Marisa dos Santos, São Paulo, SP

Filha caçula de quatro irmãos, nasci e ainda moro na Zona Leste, periferia de São Paulo.
Cresci escutando a minha avó contar as histórias da nossa família. Minha bisa trabalhou desde criança na lavoura. Minha avó, mulher negra e pobre, com muito esforço, estudou até a terceira série e começou a trabalhar ainda menina como babá e depois empregada doméstica. Ela se casou aos 15 anos e teve 12 filhos. Minha mãe foi um dos seis sobreviventes.

 

Novamente a história se repetiu: minha mãe, tias e tios, sofreram racismos na infância,
estudaram até a terceira série e foram trabalhar quando crianças. Os meninos eram engraxate e as meninas babá e depois empregada doméstica. Minha família materna sofreu preconceito por anos e, ao ouvir as histórias da minha ancestralidade, eu aprendi muito sobre a minha força. Também acreditei que comigo podia ser diferente. Meus pais sempre disseram que eu tinha que estudar por mim e por eles.
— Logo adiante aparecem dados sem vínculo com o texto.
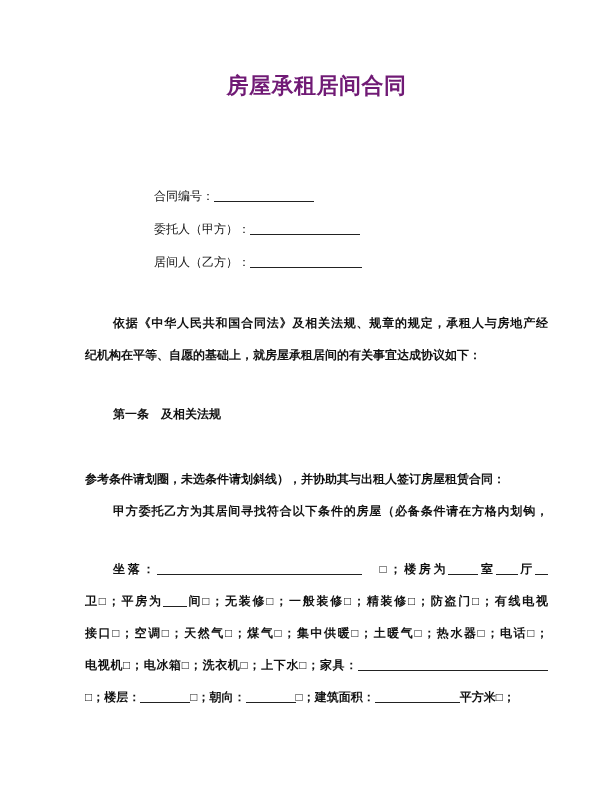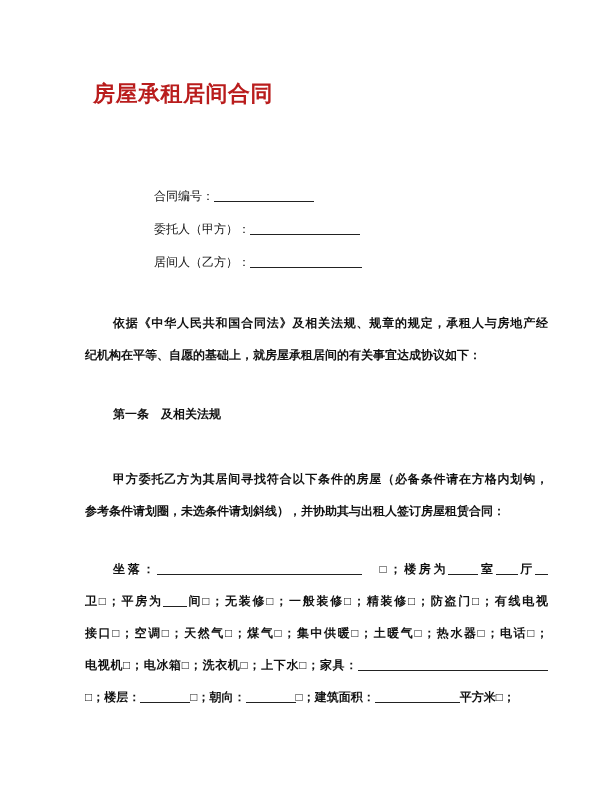"房屋承租居间合同" .doc-title { color: #b91c1c -> #701a75; margin: 8px -> 0; text-align: none -> center }
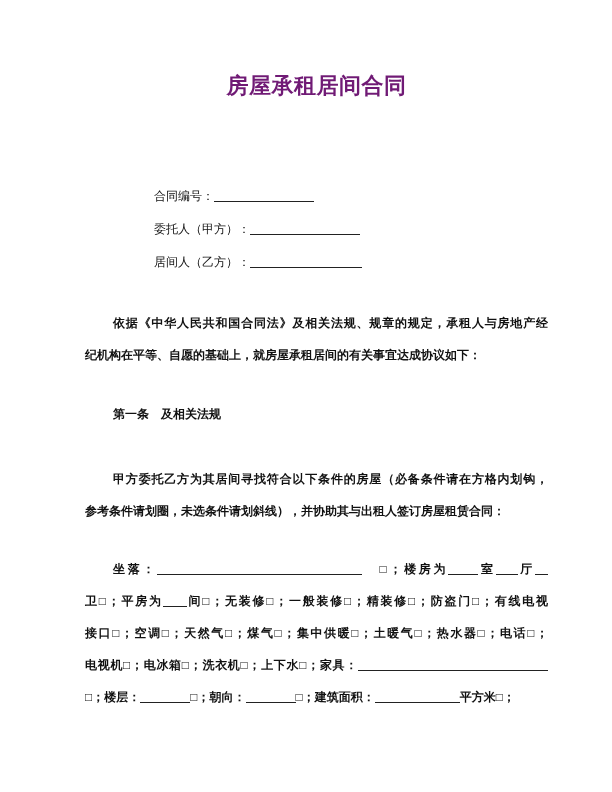"甲方委托乙方为其居间寻找符合以下条件的房屋（必备条件请在方格内划钩，" div.line { order: before "参考条件请划圈，未选条件请划斜线），并协助其与出租人签订房屋租赁合同：" -> after "参考条件请划圈，未选条件请划斜线），并协助其与出租人签订房屋租赁合同：" }
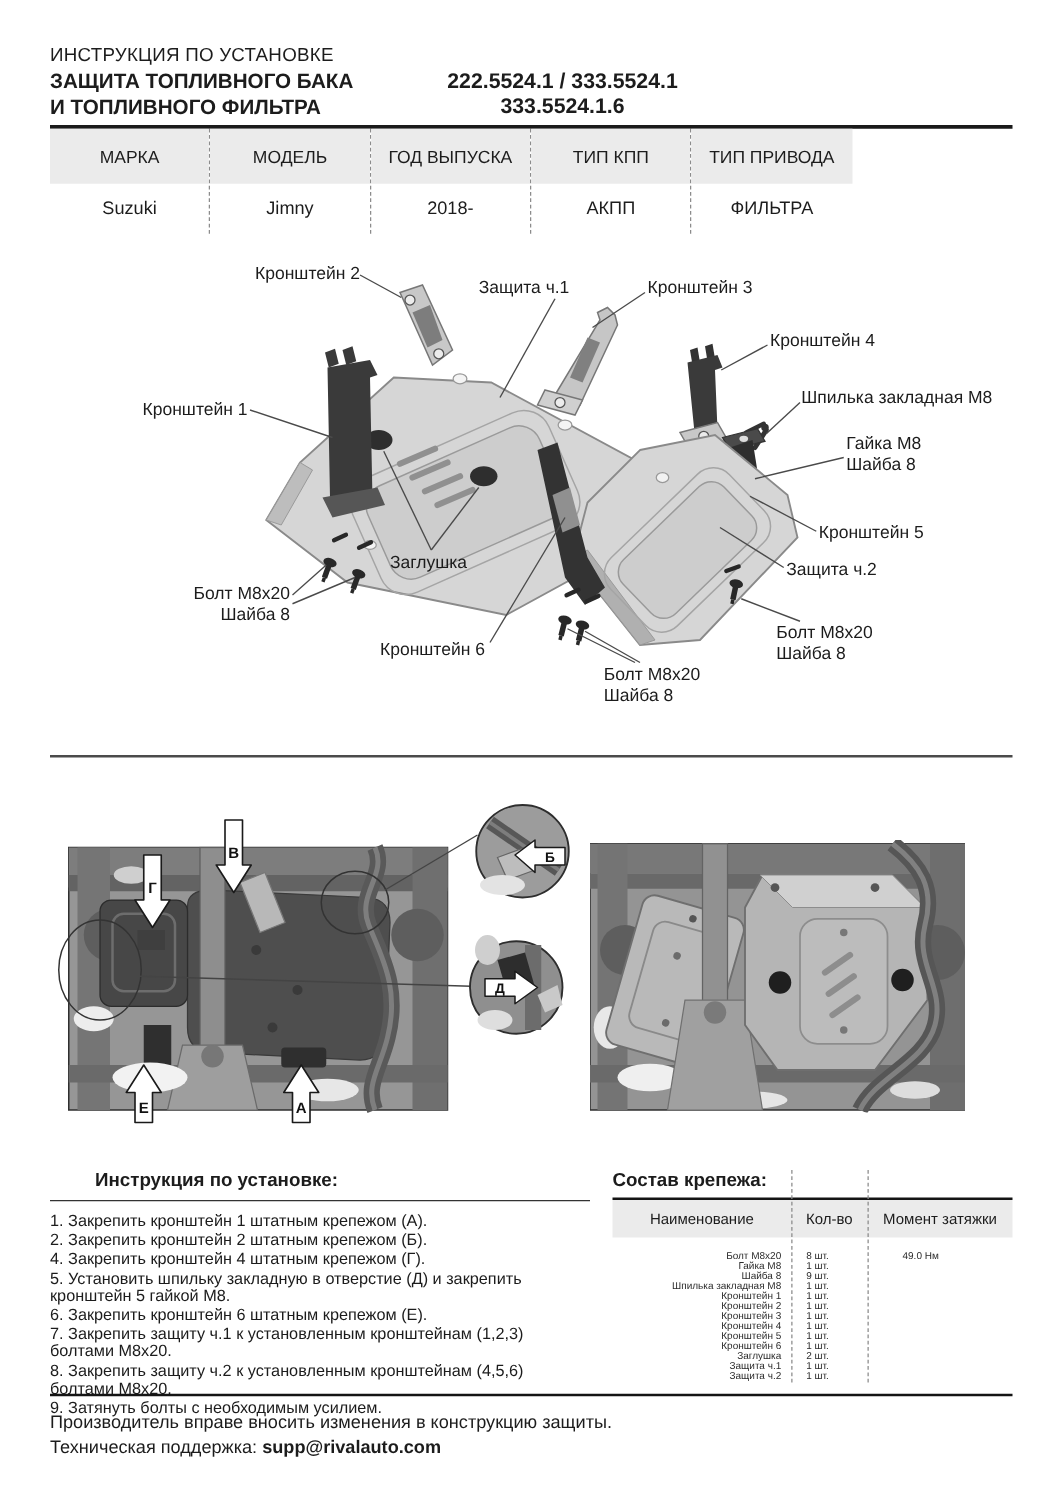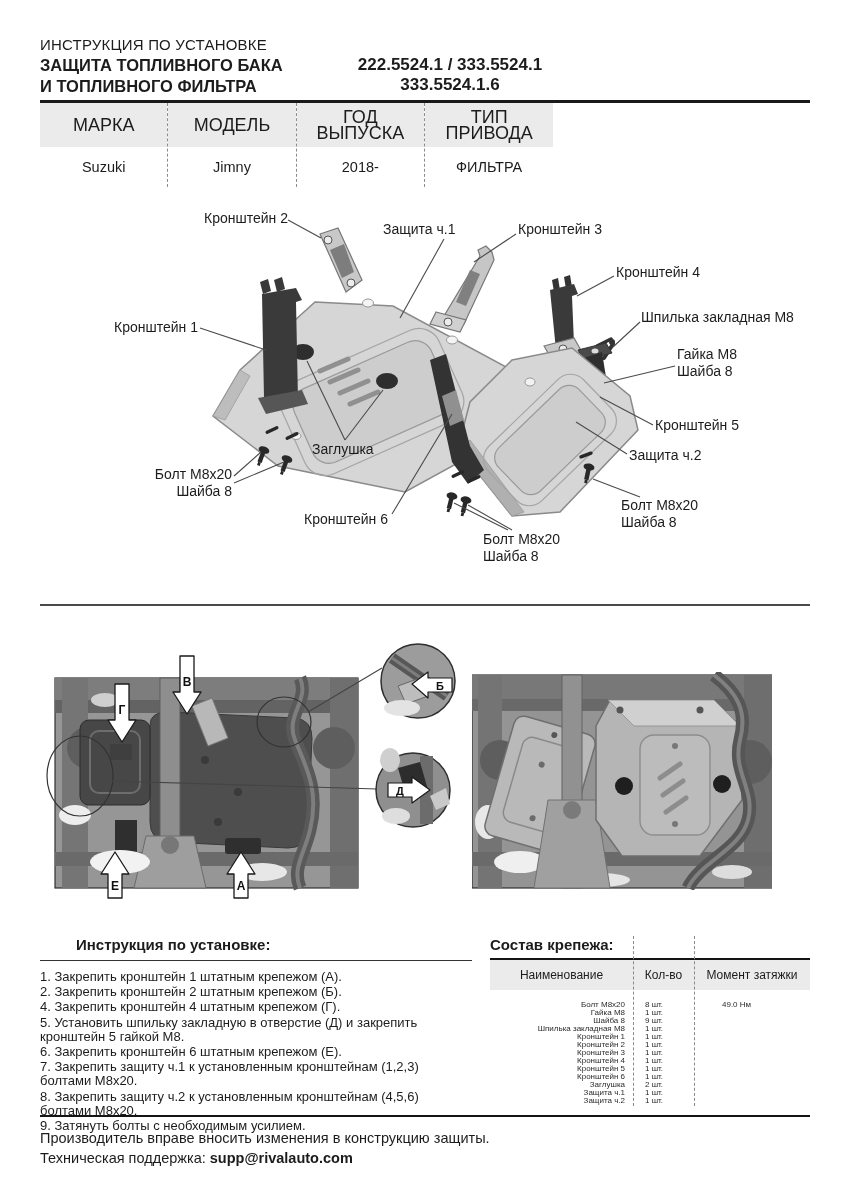"МАРКА" .spec .hc { font-size: 18px -> 14px }
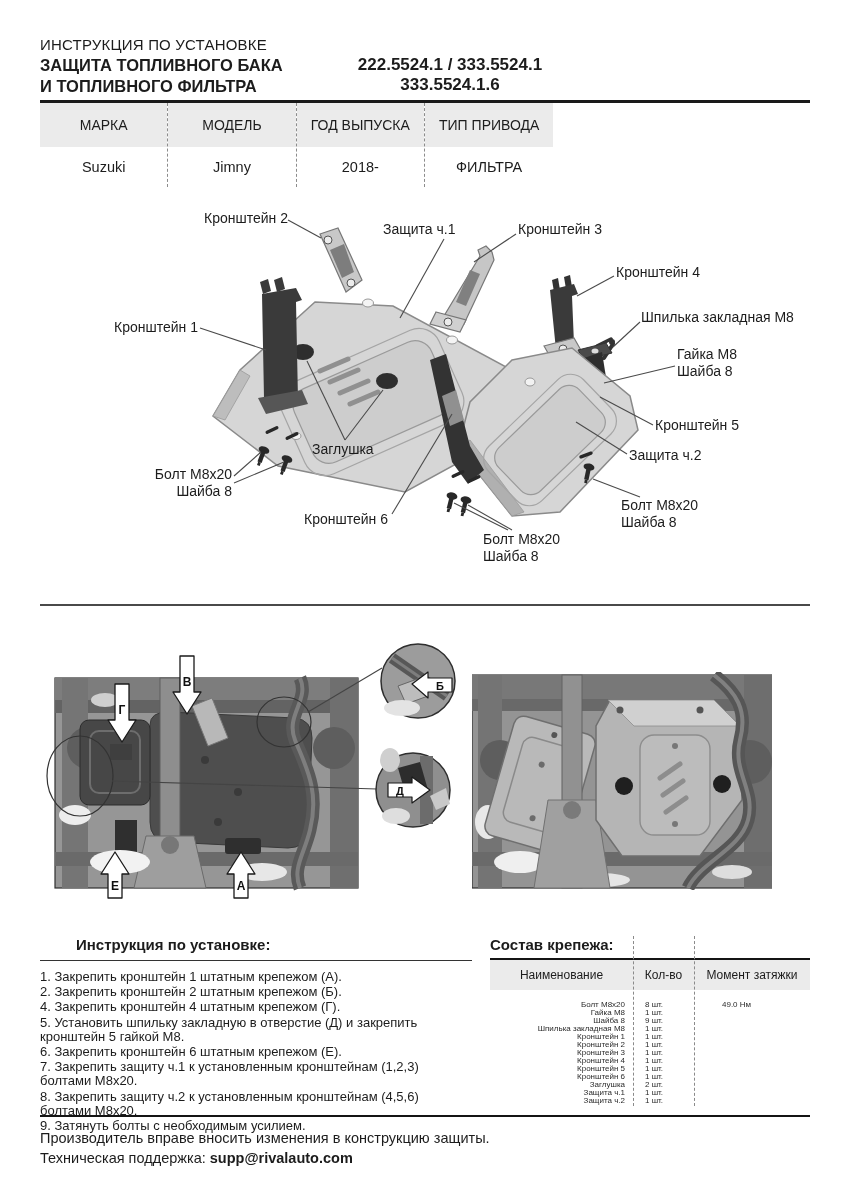"ТИП КПП" div.col { html: none -> <div> <div>ТИП КПП</div> <div>АКПП</div> </div> }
E fiz o meu melhor: me dediquei aos estudos. Fui a melhor aluna que pude ser em uma
escola pública. No ensino médio, meus pais fizeram um esforço e conseguiram me matricular na escola particular do bairro. Anos depois, consegui uma bolsa de estudo de 50% para cursar uma graduação. Eu queria estudar Psicologia, pelo meu desejo de compreender as diferenças, mas o meu salário de operadora de telemarketing da época não era o suficiente. Estudei Gestão de Recursos Humanos.

 

Conquistar o diploma da faculdade e, em seguida uma Pós Graduação em Psicologia
Organizacional, foi como quebrar uma barreira de gerações na minha família. Minhas conquistas são por mim e por essas mulheres que eu tenho muito orgulho. Mas eu quero uma vida diferente: mulheres negras e periféricas serão o que elas quiserem ser!

 

Infelizmente o preconceito ainda existe. Tenho mais de 10 anos de experiência e, mesmo
assim, já senti preconceito em processos seletivos por ser uma mulher periférica e sem “faculdade de primeira linha”. É triste, é injusto, mas é real. Desde agosto de 2019, estou na busca exaustiva por recolocação profissional. Divido minha rotina entre estudos, trabalhos autônomos, trabalho voluntário e a busca por emprego nos sites de vagas e LinkedIn. Minhas reservas financeiras já estão bem comprometidas e meu emocional ainda mais abalado. É difícil sentir que todo a minha dedicação aos estudos não é valorizada.

 

O que me fortalece é que eu sei que não estou sozinha. Em 2018 eu participei de um “Café com a Bia” o projeto que hoje leva o nome de “Escutação”, da Cruzando Histórias. A ONG que me acolheu quando eu precisava de escuta e suporte na carreira, hoje me oferece espaço para retribuir, acolher e ajudar outras tantas pessoas. Sou consultora de carreira voluntária. Ali eu entendi que precisava conhecer histórias para que juntas não sentíssemos mais sozinhas.

 

Minha empatia, comprometimento, transparência, respeito à diversidade e à valorização
humana são tudo o que eu tenho de melhor para oferecer para o meu próximo emprego. Busco uma oportunidade em Recursos Humanos, Recrutamento e Seleção, Treinamento e Consultoria de Carreira. Quero trabalhar no desenvolvimento de pessoas em uma empresa que veja as diferenças como algo positivo.

 

Para terminar a minha história, conto um pouquinho sobre a filosofia que sou apaixonada e adotei para a vida. Ela é chamada ‘Ubuntu’ e tem como essência uma sociedade sustentada pelos pilares do respeito e solidariedade. "Sou o que sou pelo o que nós somos". É nisso que eu acredito!